How To Provide Flexible Summer School Options for Student Success

by | Mar 4, 2021 | Learning Design

​In high school, fall term was about new beginnings and spring term was for closing the loop. Summer term was for not thinking about school unless you needed to make up a class.

For the most part, college does away with those clear delineations. Students’ lives become much more complicated in college, sometimes forcing them off a clear four-year path. Also, college allows students more flexibility in how they progress through their academic careers.

Establishing summer as a viable term for all students, not just students who need to retake a course, provides options for everyone on campus, regardless of whether they are trying to get ahead, stay on track, or catch up.

Offer Online, Asynchronous Options for General Education

General education courses are a necessity and a requirement. They build the foundation for the rest of a student’s degree program. But very few students are excited to wade through two years of these courses before they can begin their degree program in earnest. Eager to dig into their degree coursework, they become impatient as they trudge through courses like Principles of Psychology or Introduction to Communication.

For these motivated students, the Summer term is a great time to complete their general education requirements early. By making general ed requirements available through online, asynchronous courses, freshmen and sophomores can take one or two courses over the summer and still have time for relaxation that the summer season often demands. And students will have that much more room in their schedules for coursework directly relating to their field of study.

These general education courses can also be a good opportunity to acclimate students to college-level coursework. Online courses through TEL provide students with active instructors who have regular office hours as well as student coaches who monitor student progress. The coaches reach out when students approach an assignment that has been tricky for other students, or if they start to see students falling behind.

Summer School Suggestion:

Provide incentives for incoming freshmen to take a course over the summer. This will get them in the frame of mind for college-level work and give them a headstart on the degree requirements. A one-hour course like College Readiness can give students the tools they need to be successful in their freshman year and still give them lots of time to enjoy the summer months.

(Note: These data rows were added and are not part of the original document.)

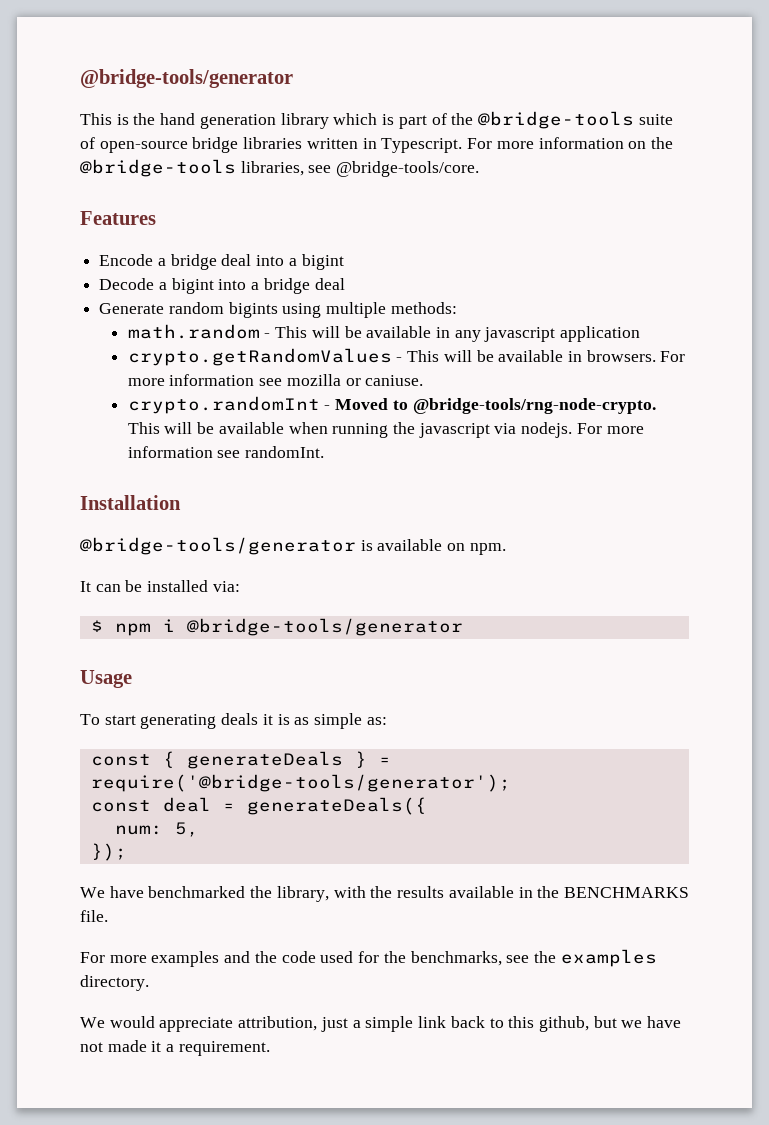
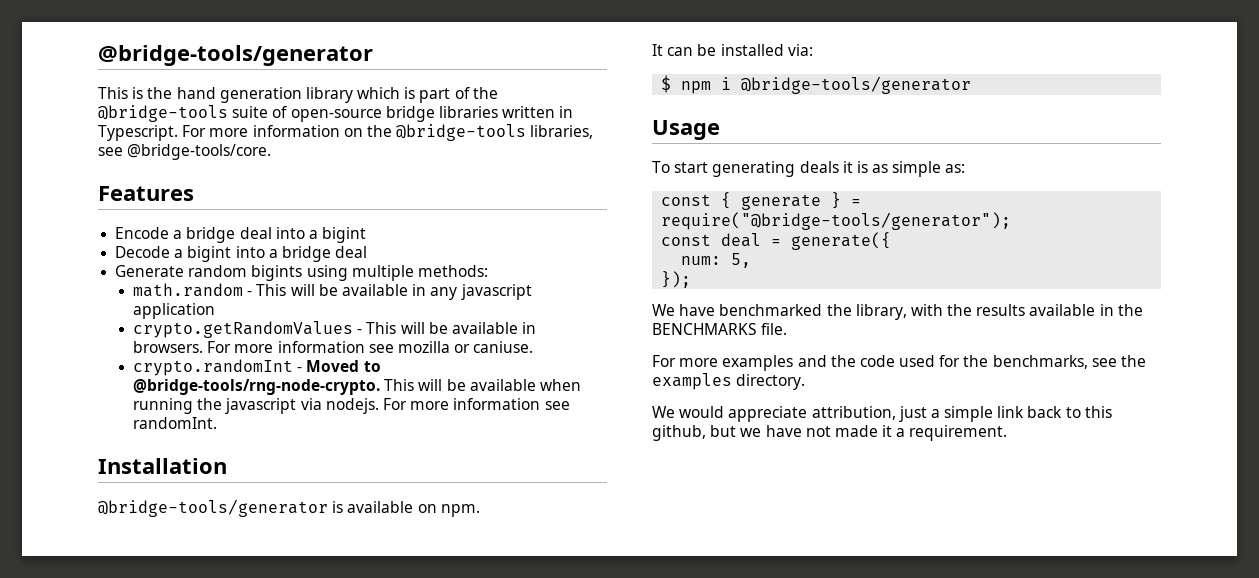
- const { generateDeals } = require('@bridge-tools/generator');
+ const { generate } = require("@bridge-tools/generator");
- const deal = generateDeals({
+ const deal = generate({

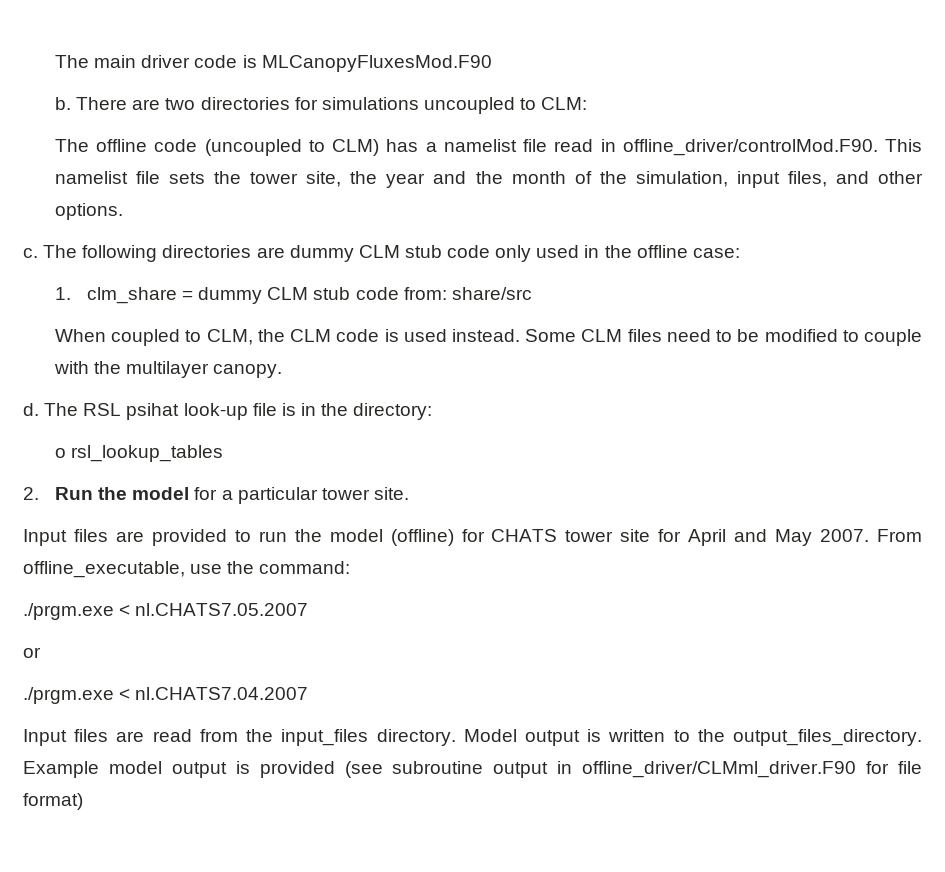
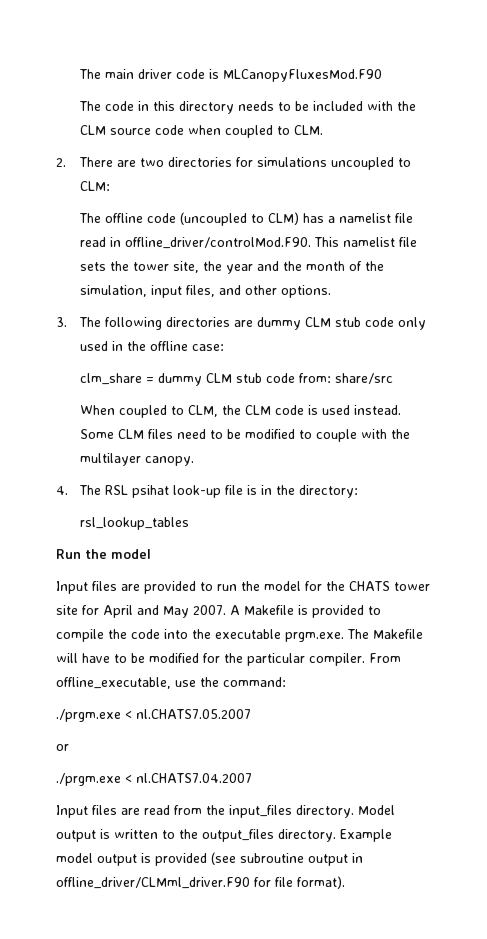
- b. There are two directories for simulations uncoupled to CLM:
+ The code in this directory needs to be included with the CLM source code when coupled to CLM.
+ 2. There are two directories for simulations uncoupled to CLM:
- c. The following directories are dummy CLM stub code only used in the offline case:
+ 3. The following directories are dummy CLM stub code only used in the offline case:
- 1. clm_share = dummy CLM stub code from: share/src
+ clm_share = dummy CLM stub code from: share/src
- d. The RSL psihat look-up file is in the directory:
+ 4. The RSL psihat look-up file is in the directory:
- o rsl_lookup_tables
+ rsl_lookup_tables
- 2. Run the model for a particular tower site.
+ Run the model
- Input files are provided to run the model (offline) for CHATS tower site for April and May 2007.
+ Input files are provided to run the model for the CHATS tower site for April and May 2007.
+ A Makefile is provided to compile the code into the executable prgm.exe. The Makefile will have to be modified for the particular compiler.
- Model output is written to the output_files_directory.
+ Model output is written to the output_files directory.
- Example model output is provided (see subroutine output in offline_driver/CLMml_driver.F90 for file format)
+ Example model output is provided (see subroutine output in offline_driver/CLMml_driver.F90 for file format).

Have Flexible Term Lengths

While mini-mesters gained popularity during COVID-19, schools have often used shorter six- and eight-week terms so students could get a course in during the summer break. Structuring the Summer term so students can complete a course or two at their own pace can give them a little extra breathing room during Fall and Spring terms.

While shorter terms create a heavier daily workload, knocking out two to three hours of coursework five days a week still provides a lot of time for work, sports, and family obligations over the summer. With online, asynchronous courses, students can still complete their assignments even while traveling. This flexibility during a Summer term can give students more choice during the other terms.

For example, if a student knows they have a difficult course coming up in their Fall term, they can knock out a general education or lower-level course during the summer. With only 12 credits in the fall, the student can spend more time on the harder course without taking away from other obligations. This is also a great choice for student-athletes who might need to have a lighter course term during their season.

Summer School Suggestion

Work with advisors and your athletic coaches to encourage students to take advantage of shorter terms, such as summer, and take more ownership of their learning.

Give Individualized Pathways

The Summer term is still valuable for students who need to do a little catching up. This can be because they missed a requirement on their way to graduation or because they need to retake a course. But because students’ pathways are often so individualized, it’s difficult to always have the courses students need during the summer.

With online, asynchronous courses, schools can provide students more options for their individual needs because there are no enrollment minimums in order for a course to make. Faculty involvement is a lot less than a traditional course, providing resources as students need them but not having to manage a course like they would if it were synchronous.

Students are able to finish their coursework to stay on track no matter which course they need to retake. Faculty and staff are able to still enjoy their summer break.

Summer School Suggestion

Work with your student support center and advisors to make sure students know about options for course completion over the summer.

Rebrand Summer School As A Useful Term

Summer school has a stigma. No one wants to be writing papers instead of trips to the beach. But as students take more ownership of their learning, they can use the Summer term to provide more flexibility in their degree program. From getting ahead, to staying on track, to catching up, schools can offer students more options by encouraging students to take advantage of the Summer term.